2600 Yıllık Türkiye Tarihi
Türkiye tarihini farklı bir bakış açısıyla ama yalın bir şekilde kaleme alan Sevan Nişanyan, Ermeni kökenli bir Türk-yazar. 14 Temmuz 2017'de Foça cezaevinden kaçan Nişanyan halen yurtdışında firarda… Daha önce de birçok kitaba imza atan Sevan Nişanyan'ın son eseri Liberus Yayınları'ndan Eylül 2025 tarihinde "Basit Türkiye Tarihi" ismiyle yayınlandı.

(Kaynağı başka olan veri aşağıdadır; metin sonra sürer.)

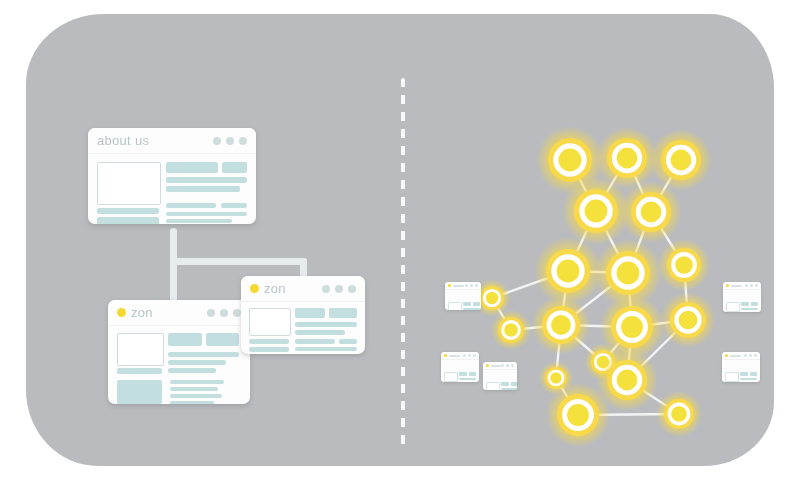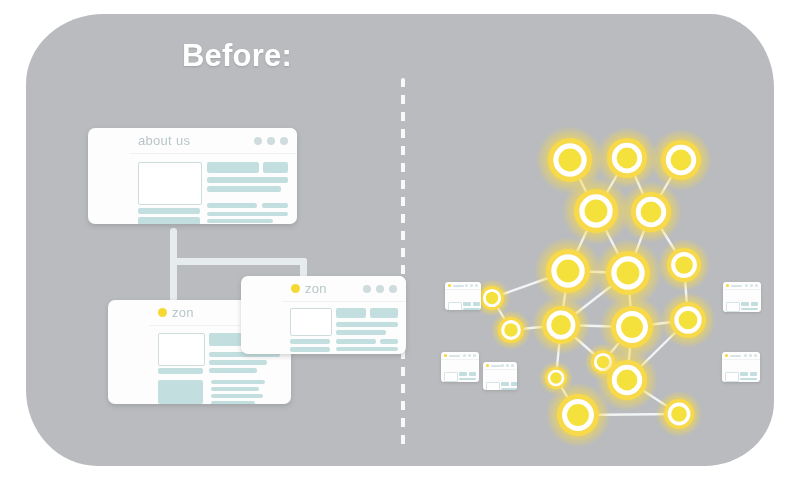--- a/index.html
+++ b/index.html
@@ -170,7 +170,6 @@
 
   <div id="panel"></div>
 
-  <div class="heading" id="heading-before">Before:</div>
 
   <div id="divider"></div>
 

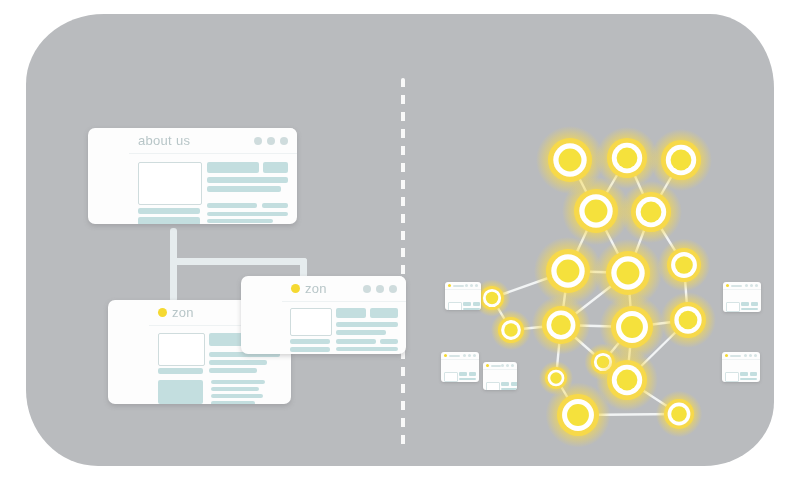--- a/index.html
+++ b/index.html
@@ -74,7 +74,6 @@
     border-radius: 7px;
     box-shadow: 0 2px 5px rgba(105,107,110,0.30);
     overflow: hidden;
-    padding-left: 41px;
   }
   .win-bar {
     position: relative;

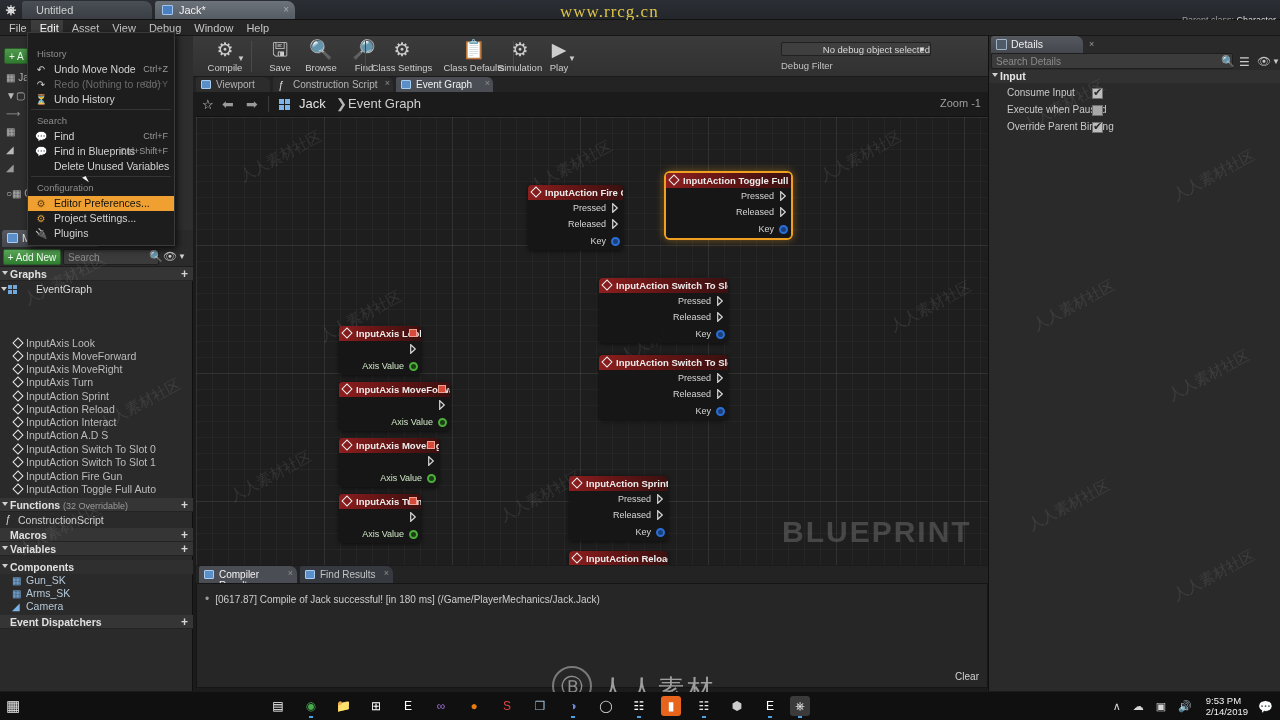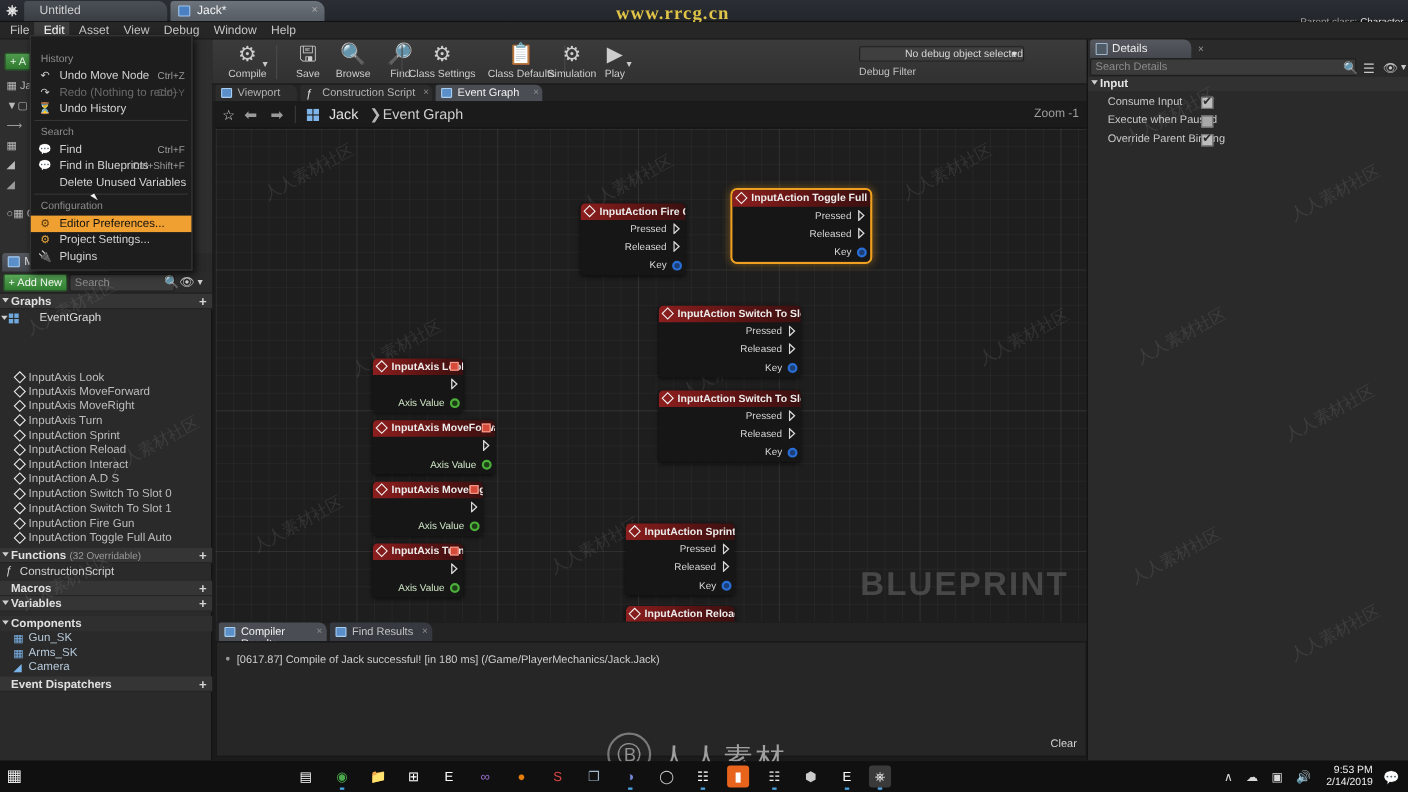--- a/index.html
+++ b/index.html
@@ -47,7 +47,7 @@
   }
   .wm-rrcg{
     position:absolute; left:560px; top:2px;
-    font-size:17px; font-weight:bold; color:#f0d24a;
+    font-size:17px; font-weight:normal; color:#f0d24a;
     letter-spacing:1px; opacity:.92;
     font-family:"Liberation Serif", serif;
   }

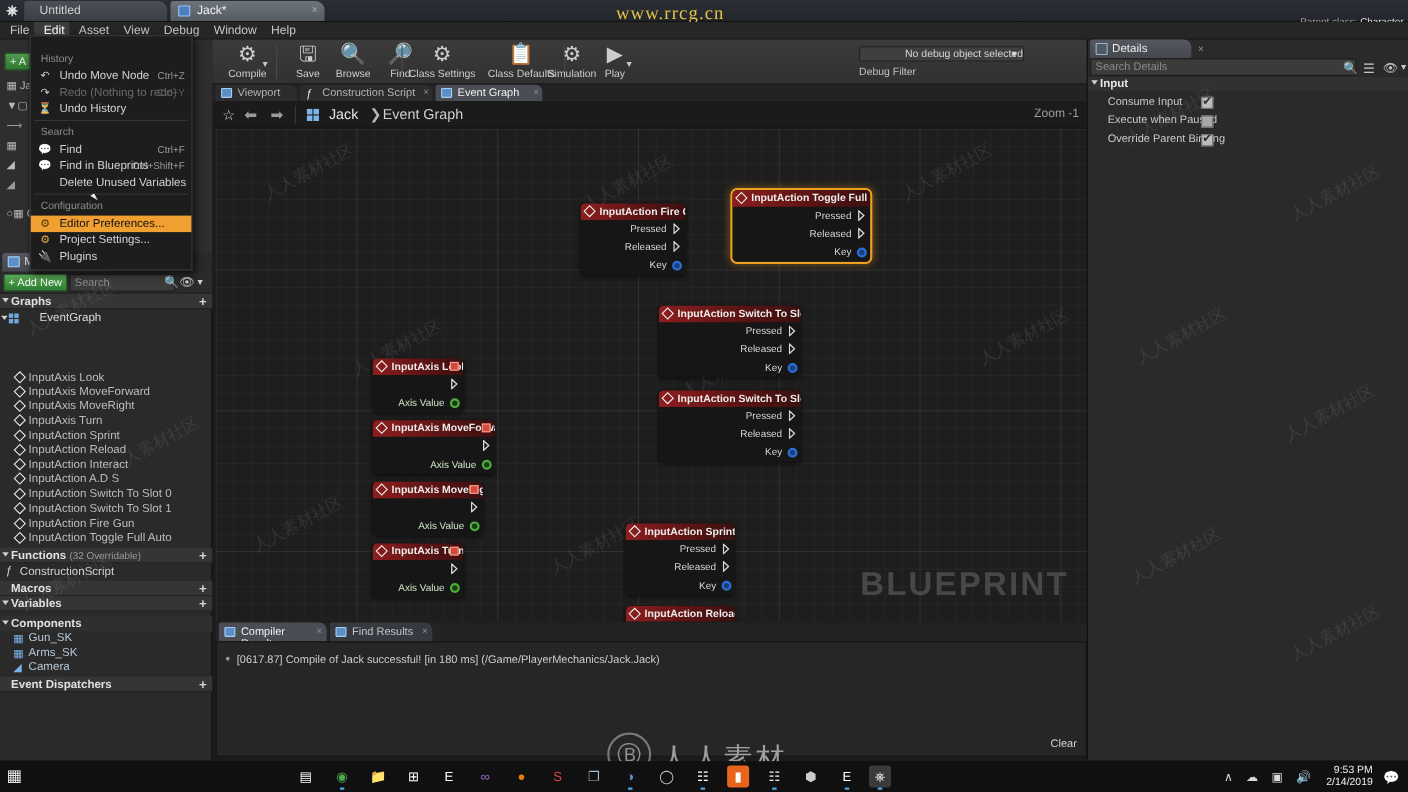--- a/index.html
+++ b/index.html
@@ -428,7 +428,7 @@
   }
   .tray span{ margin-left:9px; }
   .clock{
-    position:absolute; right:32px; top:3px; text-align:right;
+    position:absolute; right:32px; top:3px; text-align:left;
     font-size:9.5px; color:#f0f0f0; line-height:11px;
   }
   .notif{ position:absolute; right:7px; top:8px; font-size:12px; color:#ddd; }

Nişanyan'ın Basit Türkiye Tarihi sadece Cumhuriyet dönemiyle sınırlı değil şüphesiz. Bilakis Türkiye sınırları içerisinde yer alan MÖ 9500 yıllarında yapılan Göbeklitepe'deki anıtsal yapılara kadar uzanıyor bu çalışma. Anadolu'yu Fırat'ın doğusu ve batısı olarak ikiye ayıran Nişanyan'a göre bu coğrafya MÖ 600 dolaylarında doğuda İran'ın, batıda ise Yunan'ın etkisi altına girdi. İki yüz yıldan fazla hüküm süren Pers İmparatorluğu'ndan sonra batıda Helenistik Çağ yaşandı. Roma İmparatorluğu ise Helenistik kralların attığı temler üzerinden inşa edildi. Rum olarak da adlandırılan Roma İmparatorluğu'nun devamı ise Bizans İmparatorluğu'dur. O da İmparatorluğun merkezinin Bzyzantion yani İstanbul'a taşınmasından sonra bu isimle anılmaya başlanmıştır. 602-608 yılları arasında 26 yıl süren Rum–İran Savaşı, İslam fetihlerine zemin hazırladı. 638'de Suriye ve Filistin, 640'da ise Mısır Müslümanlar tarafından fethedildi. Bu fetihler Abbasîler döneminde daha da genişleyerek devam etti. Bu arada Türkler İslam dünyasına istilacı olarak değil profesyonel asker olarak geldiler. Abbasilerin yıkımına doğru Türk beylikleri başına buyruk birer güç haline geldiler. Bu süreçte giderek güçlenen bu Türk beylikleri birçok çarpışmada bulundular. Neticede 1071 Malazgirt Zaferi doğuda Bizans egemenliğinin sonu oldu. Böylece Anadolu'ya sağlam yerleşen Türkler bölgede peyderpey kontrolü ellerine geçirmiş oldular. Zamanla Anadolu beylikleri içerisinde öne çıkan Osman Bey, Osmanlı Devleti'nin temellerini attı. Üç kıtada yaklaşık 600 yıl süren Osmanlı egemenliği Birinci Dünya Savaşı (1914-1918) ile sona erince 1923'te bugün yaşadığımız sınırlar içerisinde yeni bir Cumhuriyet kuruldu.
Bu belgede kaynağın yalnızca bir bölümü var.